> _Data for processing_:
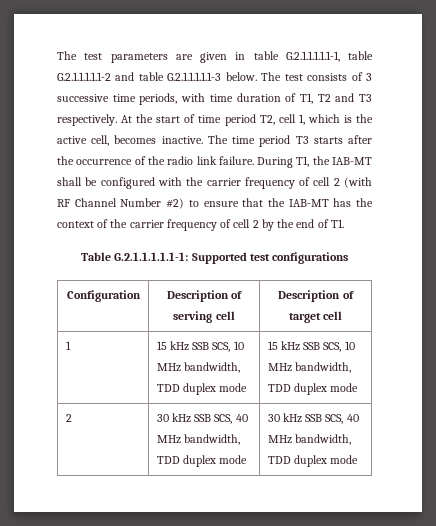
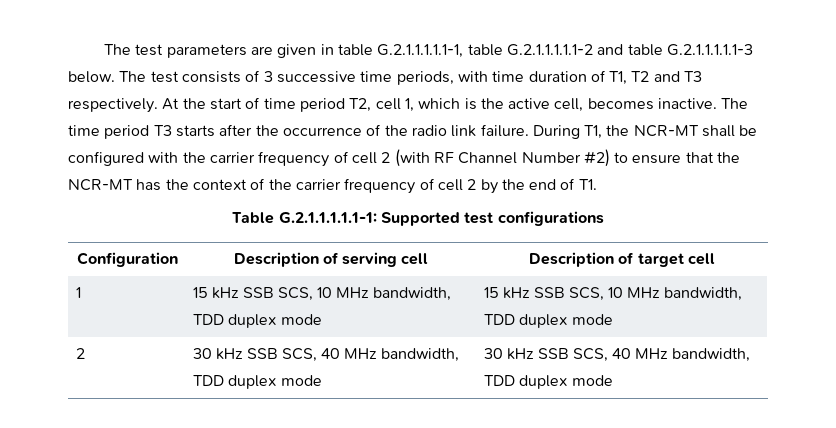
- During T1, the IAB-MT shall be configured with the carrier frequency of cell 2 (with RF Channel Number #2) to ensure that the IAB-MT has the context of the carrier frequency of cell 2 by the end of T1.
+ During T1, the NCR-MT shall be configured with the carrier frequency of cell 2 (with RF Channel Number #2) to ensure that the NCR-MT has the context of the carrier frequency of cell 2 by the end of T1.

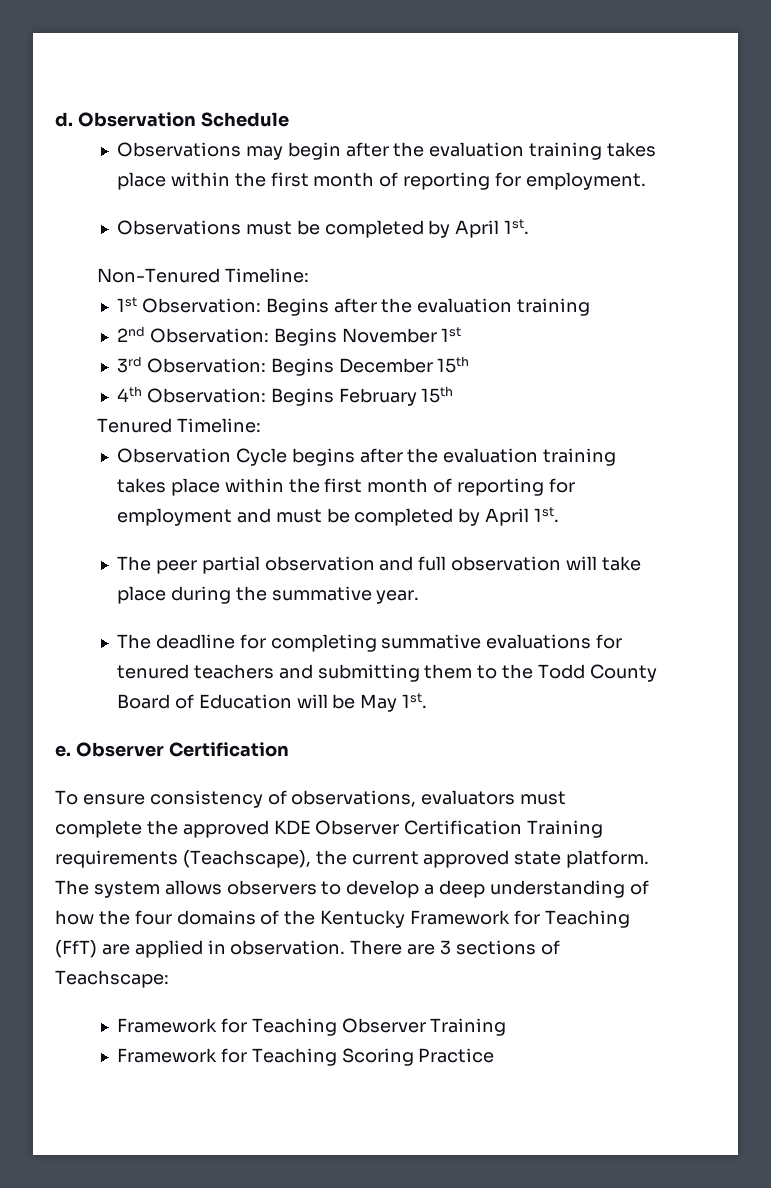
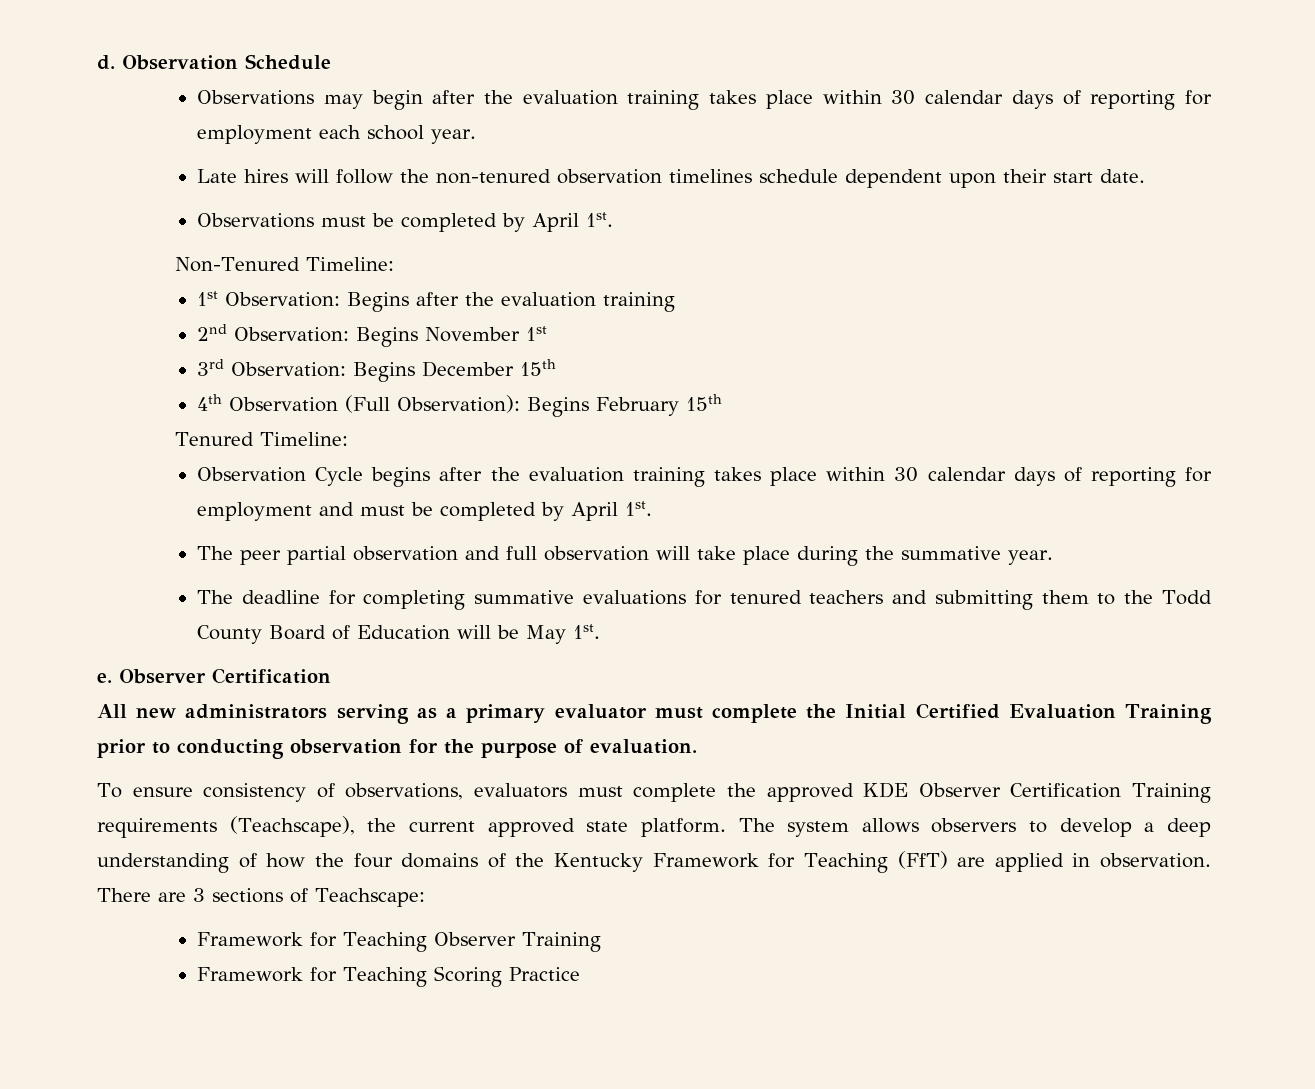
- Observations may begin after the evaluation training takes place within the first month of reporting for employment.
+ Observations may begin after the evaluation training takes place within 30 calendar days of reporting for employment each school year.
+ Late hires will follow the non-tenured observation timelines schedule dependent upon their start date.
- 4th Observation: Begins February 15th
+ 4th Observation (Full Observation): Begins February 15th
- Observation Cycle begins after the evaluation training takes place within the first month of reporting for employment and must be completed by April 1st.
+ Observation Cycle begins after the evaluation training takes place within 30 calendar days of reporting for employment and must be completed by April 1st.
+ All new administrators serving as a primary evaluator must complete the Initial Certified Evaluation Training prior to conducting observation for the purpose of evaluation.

==

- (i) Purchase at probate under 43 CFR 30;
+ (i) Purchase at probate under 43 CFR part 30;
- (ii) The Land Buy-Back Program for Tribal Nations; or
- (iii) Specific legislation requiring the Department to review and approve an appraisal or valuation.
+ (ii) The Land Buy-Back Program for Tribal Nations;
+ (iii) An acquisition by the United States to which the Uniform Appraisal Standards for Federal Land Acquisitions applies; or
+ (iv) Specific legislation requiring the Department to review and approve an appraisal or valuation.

...

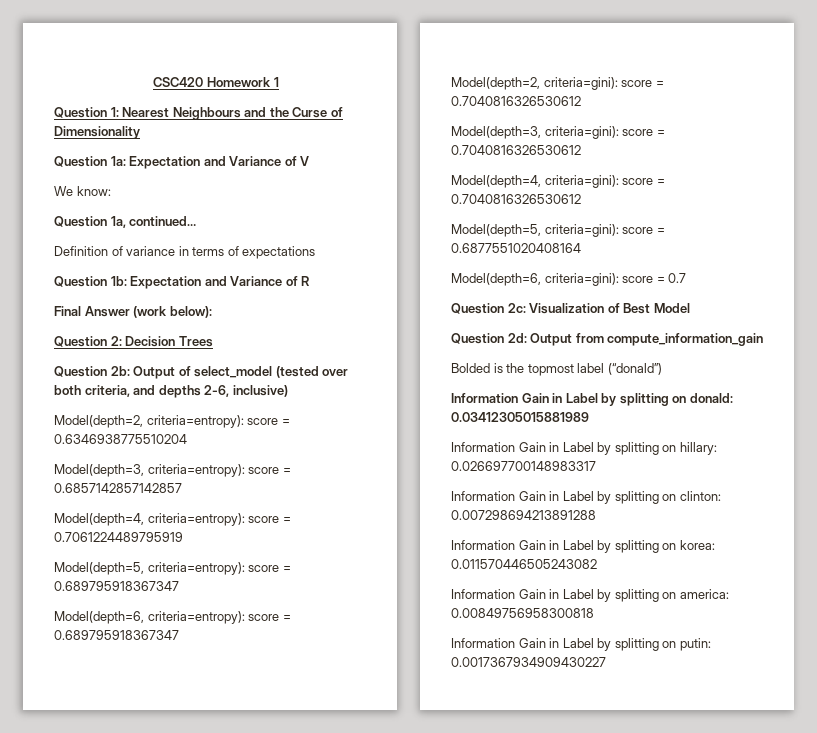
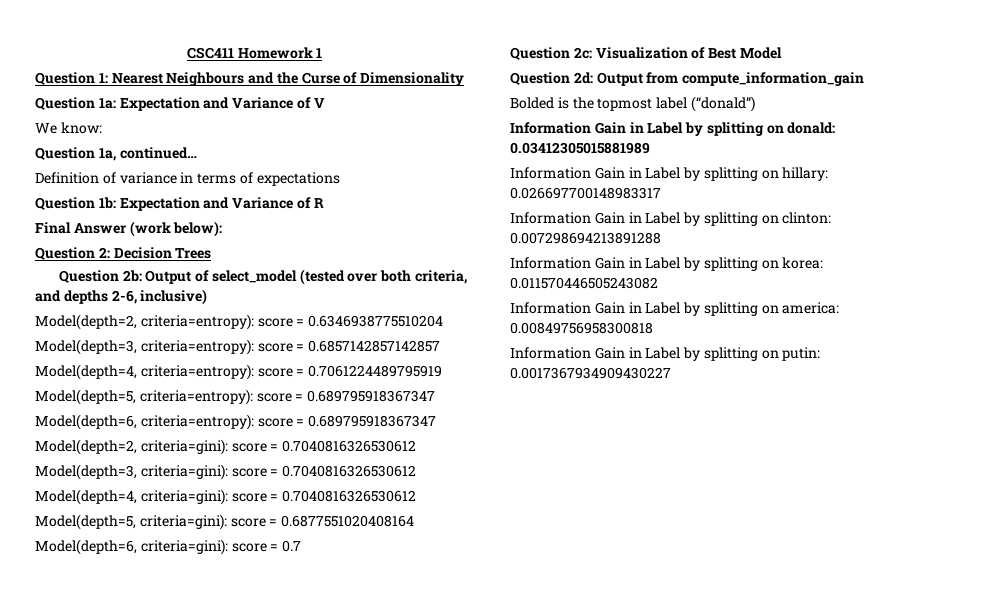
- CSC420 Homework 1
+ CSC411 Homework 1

> _Instructions for the task_:
Working from the material above, restate word for word the lines between the line with "- 4th Observation: Begins February 15th" and the line with "Observation): Begins February 15th", both included, and only those.

> _Your solution_:
- 4th Observation: Begins February 15th
+ 4th Observation (Full Observation): Begins February 15th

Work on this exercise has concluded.